A iniciativa de trazer o Fórum para a Bahia partiu do próprio Coletivo Baiano, criado em 2013, contou ao ID126 Damien Hazard, representante estadual da Bahia na Associação Brasileira de Organizações Não Governamentais (Abong). “A Bahia, representada pelo Coletivo Baiano, levou ao último Fórum das Resistências [um desdobramento do FSM, em Porto Alegre, ocorrido em 2016] a proposta da realização do FSM 2018”, relembra. Contudo, Hazard revela que ter o evento sediado em Salvador é uma ideia debatida na Bahia desde 2015 e estimulada por atores internacionais e nacionais, tais quais o próprio Governo do Estado e a UFBA.
A partir disso, Hazard detalha que o Conselho Internacional deu o aval para o Coletivo Baiano buscar as condições operacionais e políticas para viabilizar o evento. “Nós tomamos essa decisão quatro meses depois, após um processo intenso de diálogos, consultas a movimentos e organizações do país. Em maio, num seminário nacional organizado em Salvador, batemos o martelo sobre o local do FSM, tendo como palco principal a Universidade Federal da Bahia”, conta.

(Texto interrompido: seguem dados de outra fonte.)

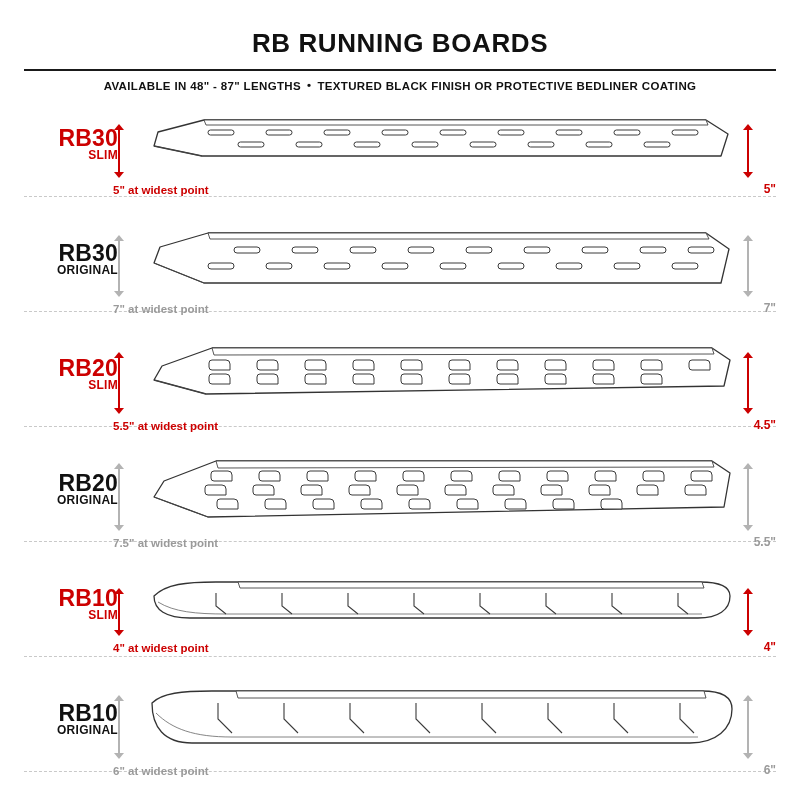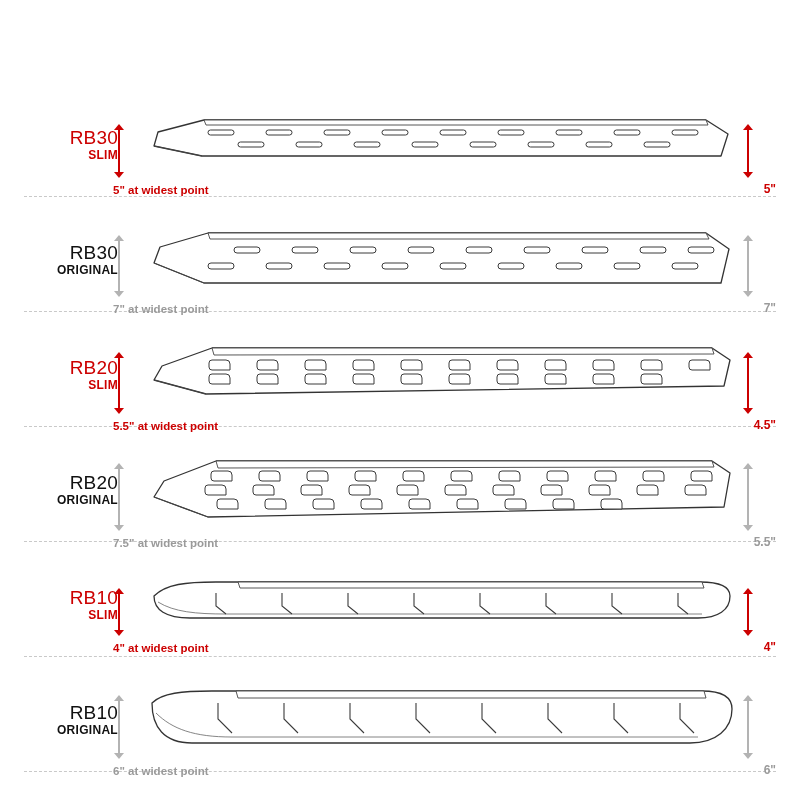--- a/index.html
+++ b/index.html
@@ -161,6 +161,13 @@
 
 <div class="page">
 
+  <div class="header">
+    <h1 class="title">RB RUNNING BOARDS</h1>
+    <div class="rule"></div>
+    <div class="subtitle">
+      <span>AVAILABLE IN 48" - 87" LENGTHS</span><span class="sub-dot">•</span><span>TEXTURED BLACK FINISH OR PROTECTIVE BEDLINER COATING</span>
+    </div>
+  </div>
 
   <div class="rows">
 

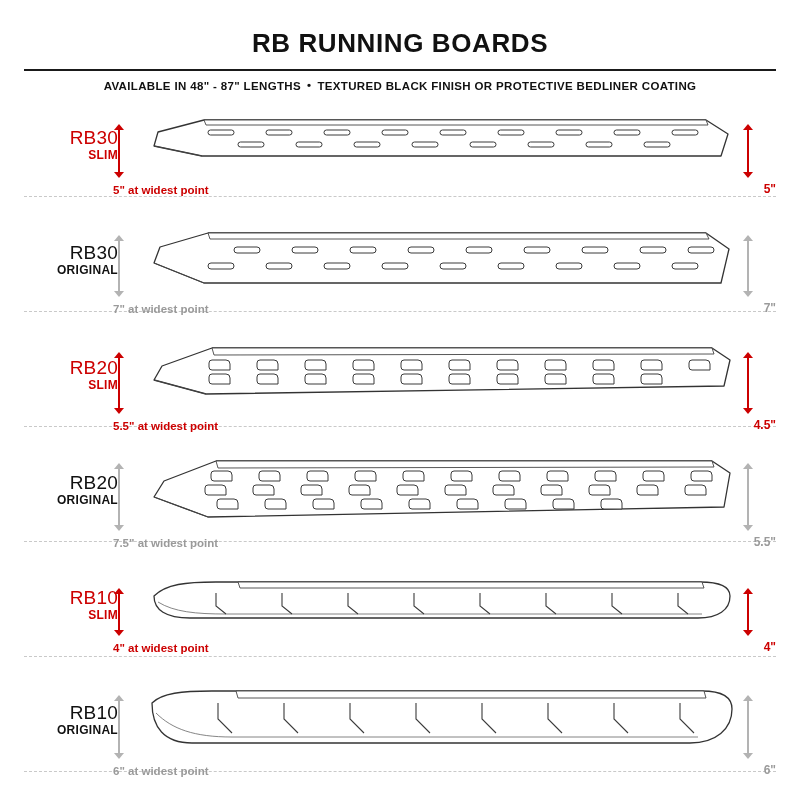--- a/index.html
+++ b/index.html
@@ -86,8 +86,8 @@
     text-align: right;
   }
   .model {
-    font-size: 19px;
-    font-weight: normal;
+    font-size: 23px;
+    font-weight: bold;
     line-height: 20px;
     letter-spacing: 0.2px;
   }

Em conversa com o ID126, o reitor da UFBA, João Carlos Salles, frisou que a cooperação e o acolhimento da instituição a uma conferência nestes moldes ilustra o sentido progressista e equitativo ao qual o FSM se debruça, bem como trava a cooperação da universidade na batalha pelo ensino superior gratuito e de excelência. “Se outro mundo é possível, nenhum vale a pena sem uma universidade pública de qualidade”, pontua. Por conta disso, Salles faz um convite às comunidades internas e externas para que compareçam. Assista abaixo:
O papel do Coletivo Baiano hoje, ainda conforme o representante da Abong, ultrapassa as fronteiras físicas e integra o Coletivo Brasileiro. Um dos seus princípios é a organização de plenárias, nas quais as decisões políticas são tomadas, bem como a existência de grupos facilitadores, compostos por organizações brasileiras, que facilitam o processo da construção coletiva, que vai além do Fórum. O grupo esteve presente nas três últimas edições do FSM, em 2013 e 2015, na Tunísia, berço da Primavera Árabe, e logo depois em agosto de 2016, no Canadá, em Montreal.
O representante da Abong elucida a importância da participação do corpo social na construção de um evento deste porte. “O protagonismo tem que ser da sociedade civil”, salienta. Rita Freire, membra da comissão organizadora, faz coro e explica que as atividades devem ser propostas por agremiações da sociedade, as quais podem convidar universidades, partidos e setores governamentais. “Toda atividade do FSM é autogestionada, ou seja, se a comunidade de Itapuã não tivesse se organizado para essa assembleia, ela não aconteceria”, diz Freire.
Pedra que ronca
Por falar em Itapuã, o bairro é presença garantida no FSM. De origem indígena, da tribo Tupinambá e, posteriormente, loteamento de um quilombo africano, Itapuã tem marcado em seu cerne, até hoje, a ancestralidade indígena e negra. Não à toa, apresenta-se para o Fórum como “Território da ancestralidade e do encontro de saberes”.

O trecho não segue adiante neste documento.